- _PROBLEM_: Filter the entries below down to the lines that hold "none".

- _DATA PROVIDED_:
====

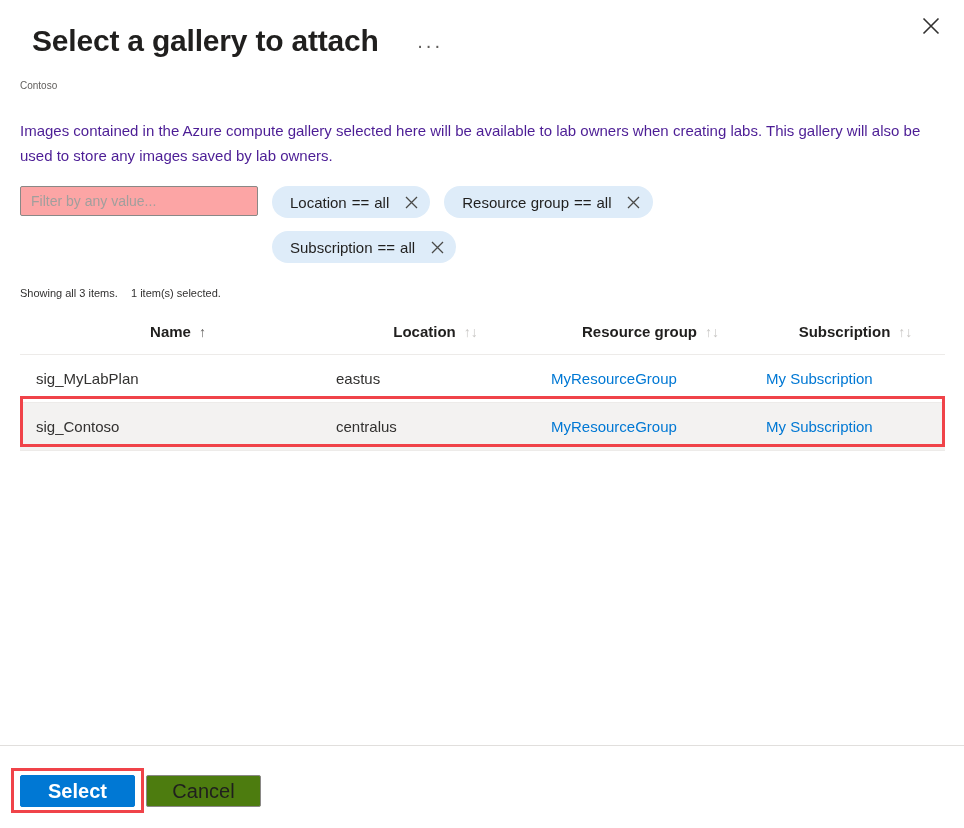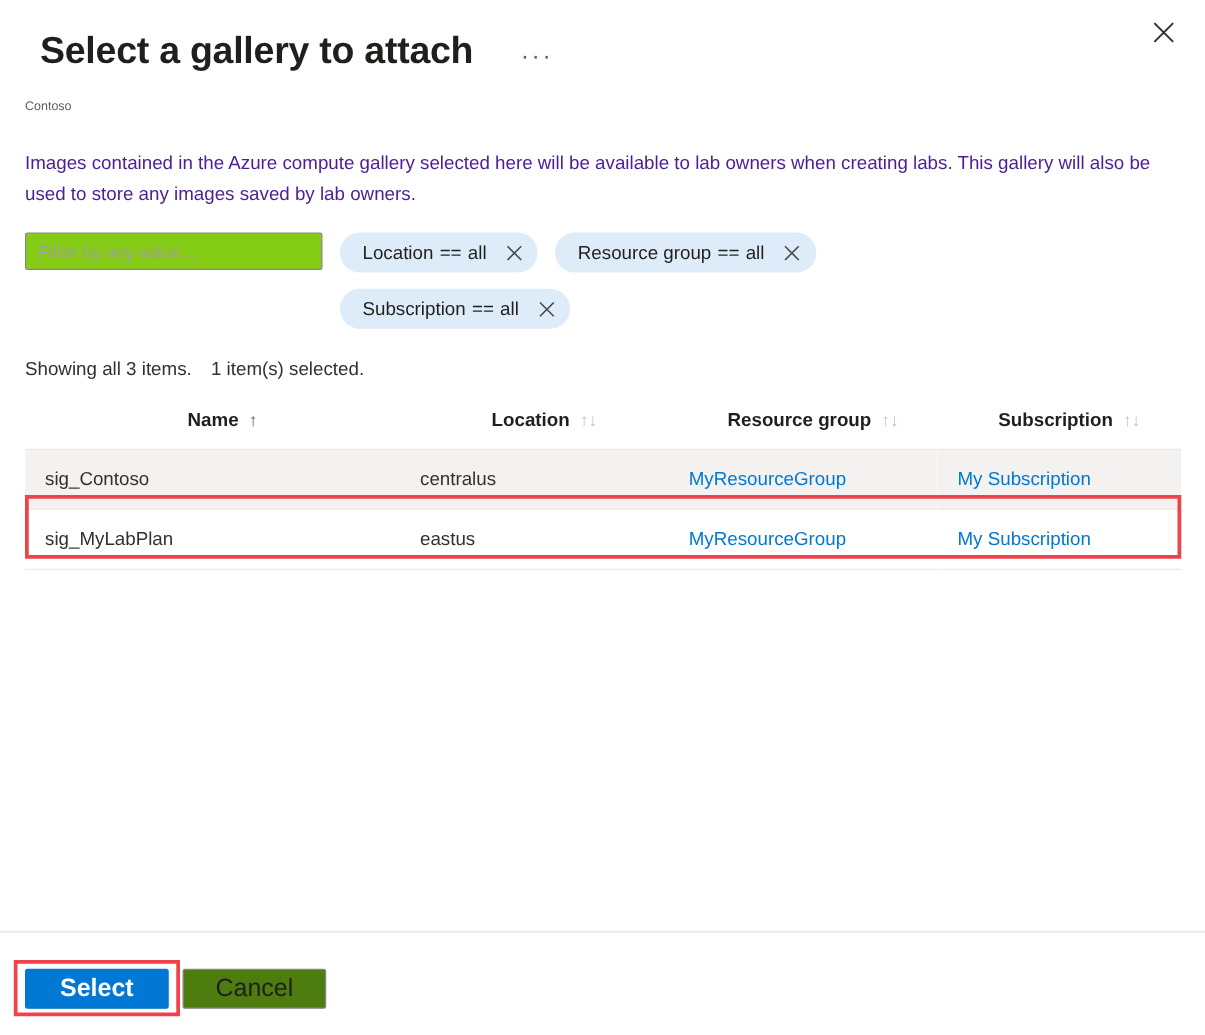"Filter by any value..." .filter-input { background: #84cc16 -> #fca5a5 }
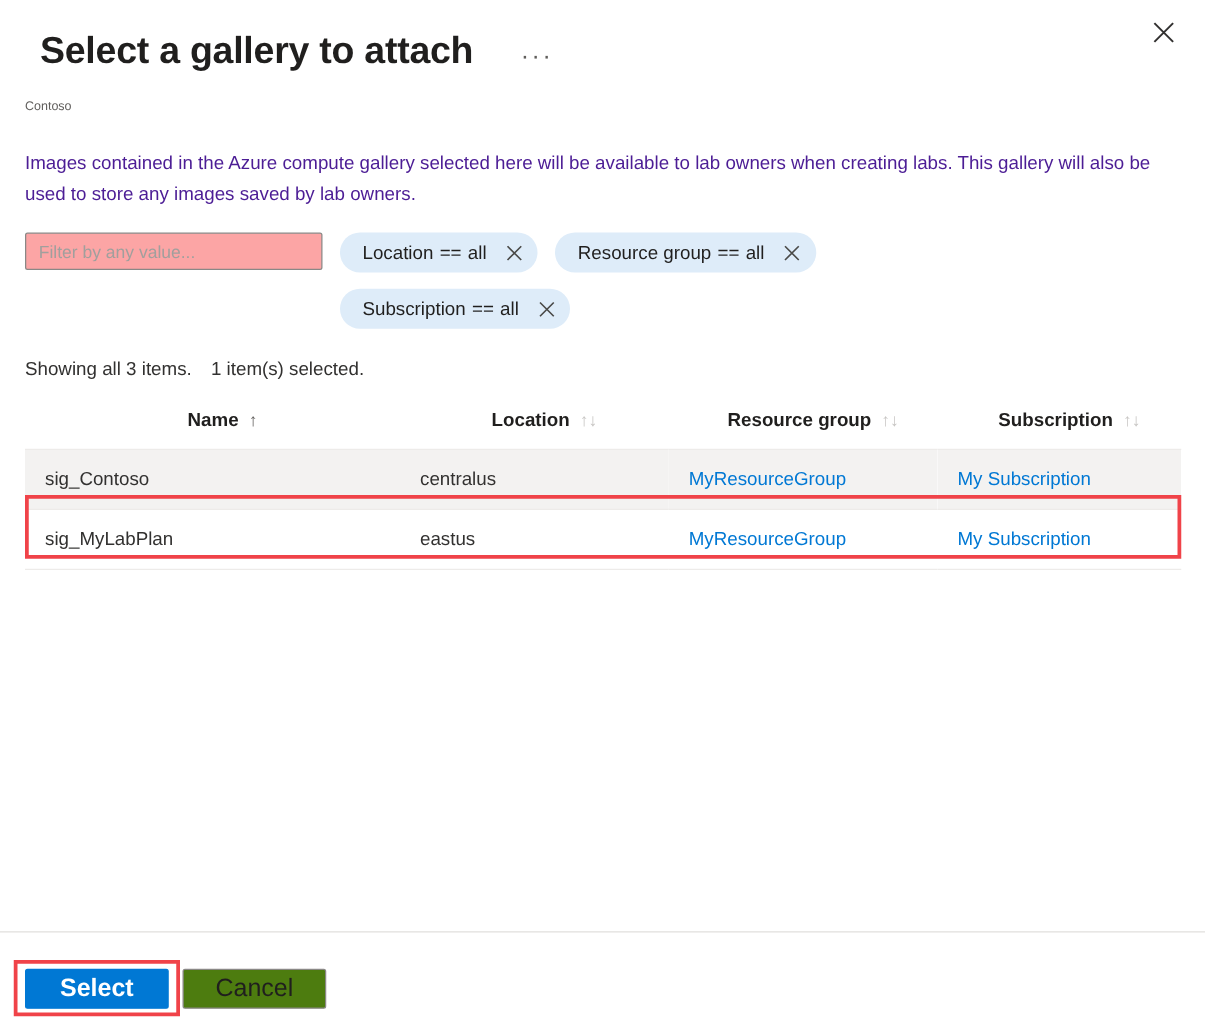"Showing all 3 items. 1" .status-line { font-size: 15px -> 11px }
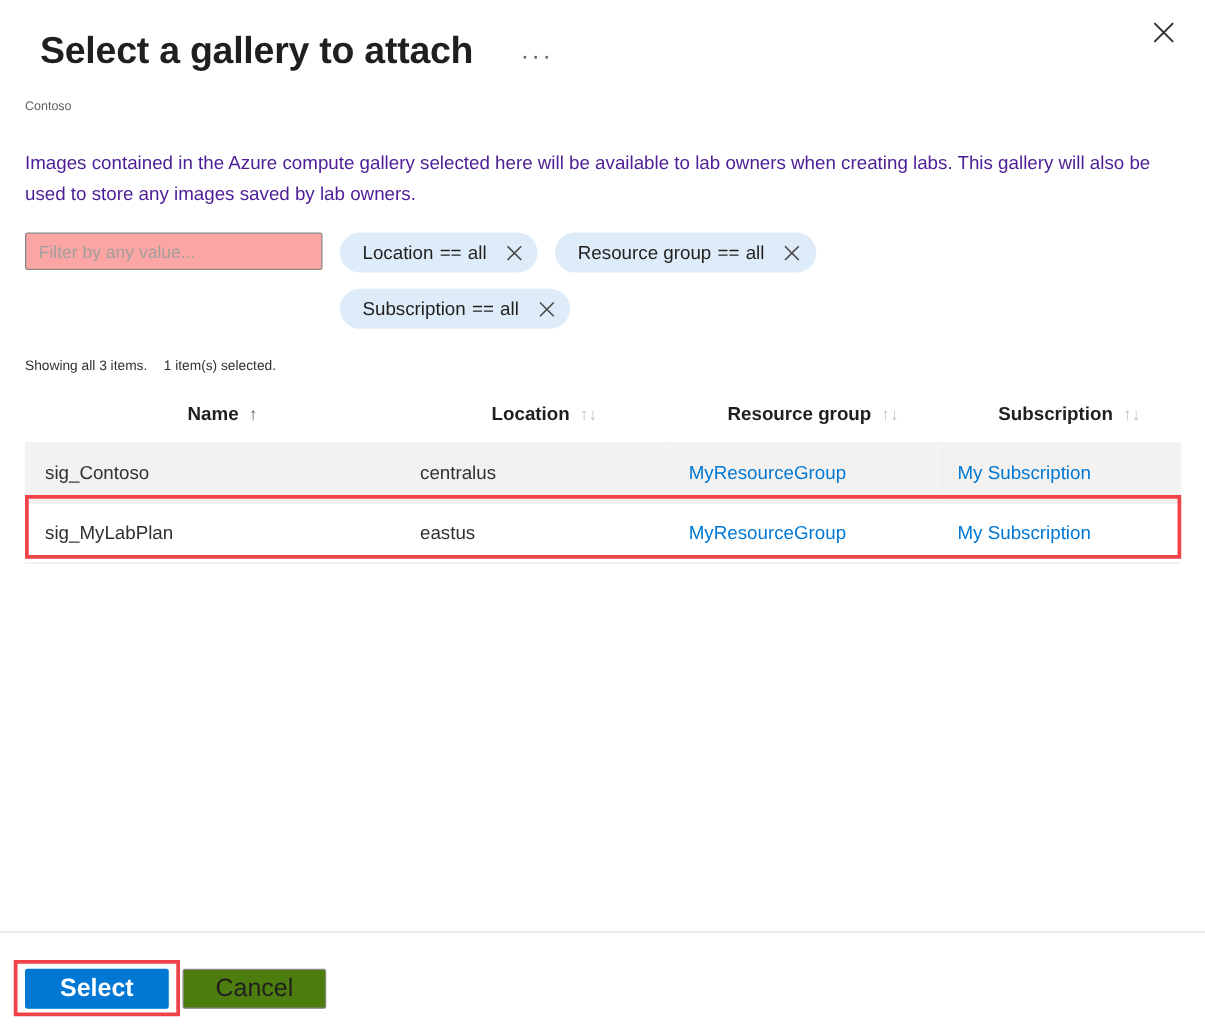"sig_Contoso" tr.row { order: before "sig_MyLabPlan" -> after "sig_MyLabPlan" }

====

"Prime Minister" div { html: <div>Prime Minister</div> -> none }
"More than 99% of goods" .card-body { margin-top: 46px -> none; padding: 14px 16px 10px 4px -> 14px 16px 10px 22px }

====

- _SOLUTION_:
"Prime Minister" div { html: <div>Prime Minister</div> -> none }
"More than 99% of goods" .card-body { margin-top: 46px -> none; padding: 14px 16px 10px 4px -> 14px 16px 10px 22px }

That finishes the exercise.